Des allégations similaires contre les homosexuels ont été faites au Zimbabwe, lorsqu'en 2015, le ministre de la Santé David Parirenyatwa a insisté sur le fait que l'homosexualité était la cause du taux d'infection de 28% dans les prisons, malgré le refus des préservatifs aux détenus pour mieux se protéger.
Même aux États-Unis, l'attribution du blâme a donné lieu à des préjugés anti-gay, y compris la croyance de longue date que les hommes bisexuels agissent comme un «pont d'infection» pour les femmes hétérosexuelles. Bien que ces mythes et d'autres aient été largement réfutés, ils continuent d'alimenter une vision diffamatoire de la sexualité gay comme étant soit impure, irresponsable ou intrinsèquement promiscieuse.
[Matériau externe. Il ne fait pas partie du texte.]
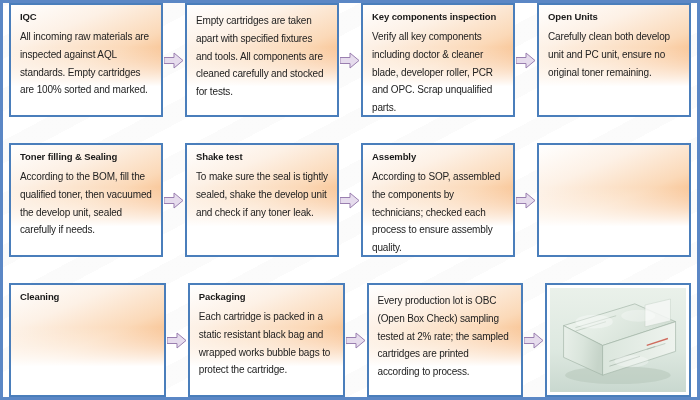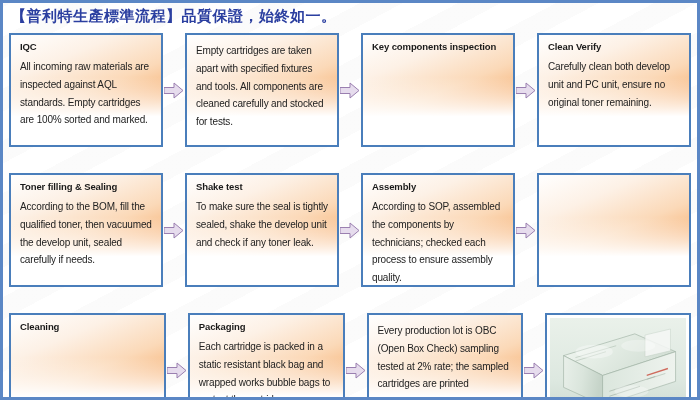--- a/index.html
+++ b/index.html
@@ -151,7 +151,6 @@
 
   <div class="watermark"></div>
 
-  <div class="title-bar">【普利特生產標準流程】品質保證，始終如一。</div>
 
   <div class="grid">
 

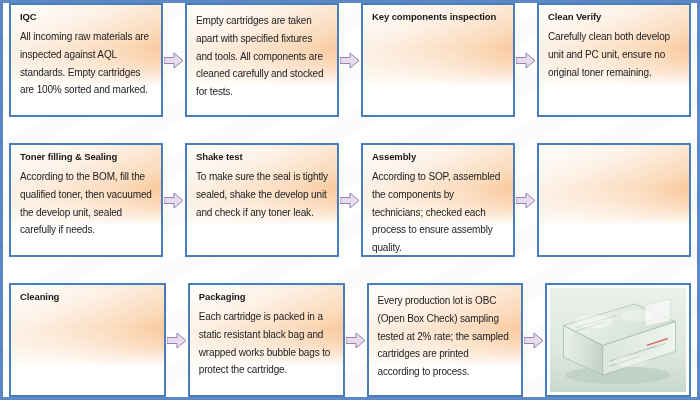--- a/index.html
+++ b/index.html
@@ -201,7 +201,7 @@
 
       <div class="cell">
         <div class="cell-inner">
-          <div class="cell-title">Clean Verify</div>
+          <div class="cell-title">Open Units</div>
           <div class="cell-body">Carefully clean both develop unit and PC unit, ensure no original toner remaining.</div>
         </div>
       </div>

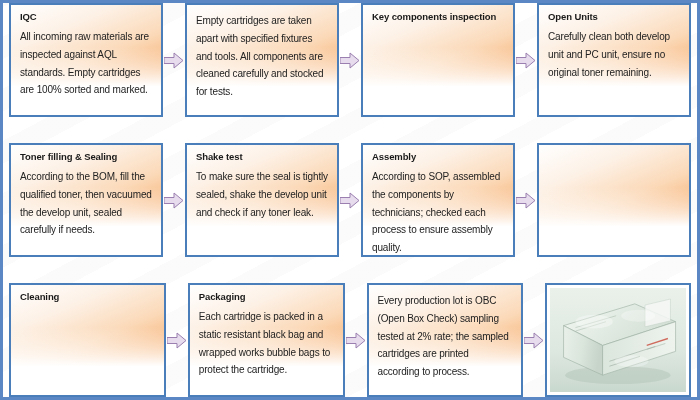--- a/index.html
+++ b/index.html
@@ -188,6 +188,7 @@
       <div class="cell">
         <div class="cell-inner">
           <div class="cell-title">Key components inspection</div>
+          <div class="cell-body">Verify all key components including doctor &amp; cleaner blade, developer roller, PCR and OPC. Scrap unqualified parts.</div>
         </div>
       </div>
Le blâme et la stigmatisation continuent d'informer la perception publique du VIH. Le fait même que les États-Unis n'aient officiellement modifié leur interdiction du sang homosexuel qu'en décembre 2015 démontre que même la science peut être remplacée par des peurs injustifiées et la perpétuation de stéréotypes négatifs dans «l'intérêt de la santé publique». De telles opinions apportent une preuve supplémentaire de la stigmatisation du VIH. Environ 15% des 1,1 million de personnes vivant avec le VIH aux États-Unis aujourd'hui ne savent pas qu'elles sont infectées. Les taux élevés d'infection continuent de sévir dans la communauté gay (en particulier les homosexuels de couleur).
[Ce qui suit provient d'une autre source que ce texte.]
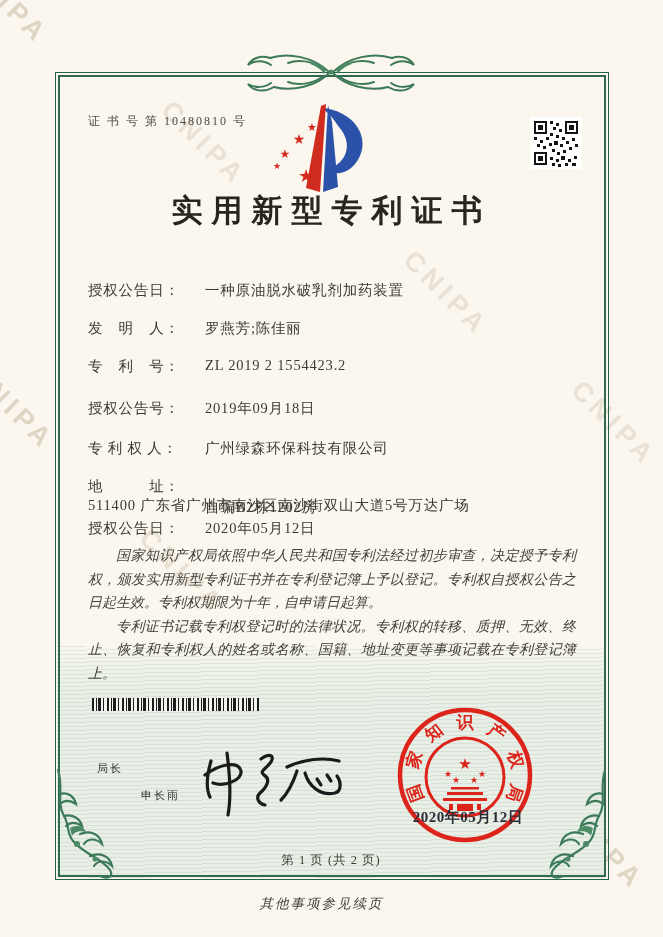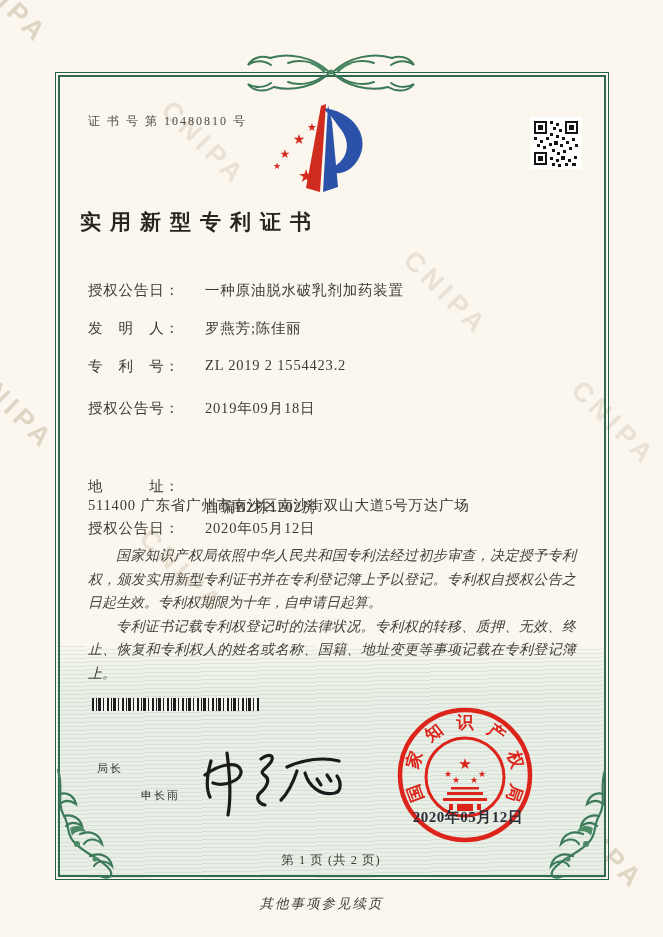--- a/index.html
+++ b/index.html
@@ -45,8 +45,8 @@
   .logo{ position:absolute; left:266px; top:100px; }
   .qr{ position:absolute; left:530px; top:117px; width:52px; height:52px; background:#fff; }
   .title{
-    position:absolute; left:80px; top:208px; width:503px;
-    font-size:21px; font-weight:bold;
+    position:absolute; left:80px; top:190px; width:503px;
+    text-align:center; font-size:31px; font-weight:bold;
     letter-spacing:9px; color:#272520;
   }
   

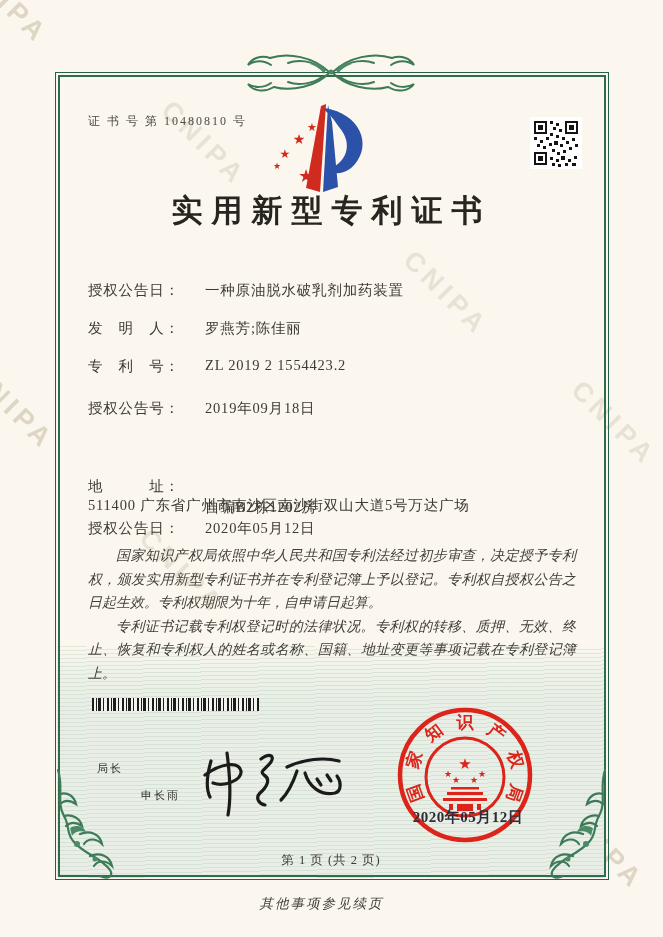--- a/index.html
+++ b/index.html
@@ -243,6 +243,9 @@
   <div class="row" style="top:399px;">
     <span class="flabel">授权公告号：</span><span class="fvalue">2019年09月18日</span>
   </div>
+  <div class="row" style="top:439px;">
+    <span class="flabel">专 利 权 人：</span><span class="fvalue">广州绿森环保科技有限公司</span>
+  </div>
   <div class="row" style="top:477px;">
     <span class="flabel">地　　　址：</span><span class="fvalue">511400 广东省广州市南沙区南沙街双山大道5号万达广场</span>
     <span class="addr2">自编B2栋1202房</span>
On ne sait pas si l'exonération de Gaëtan Dugas modifiera ces perceptions négatives. Ce qui est clair, c'est que le bouc émissaire de "Patient Zéro" sert encore un autre sombre rappel de la façon dont les préjugés et l'infection sont étroitement liés, établissant ceux "si cela venait" afin de justifier l'inaction d'un gouvernement ou de nous en tant qu'individus.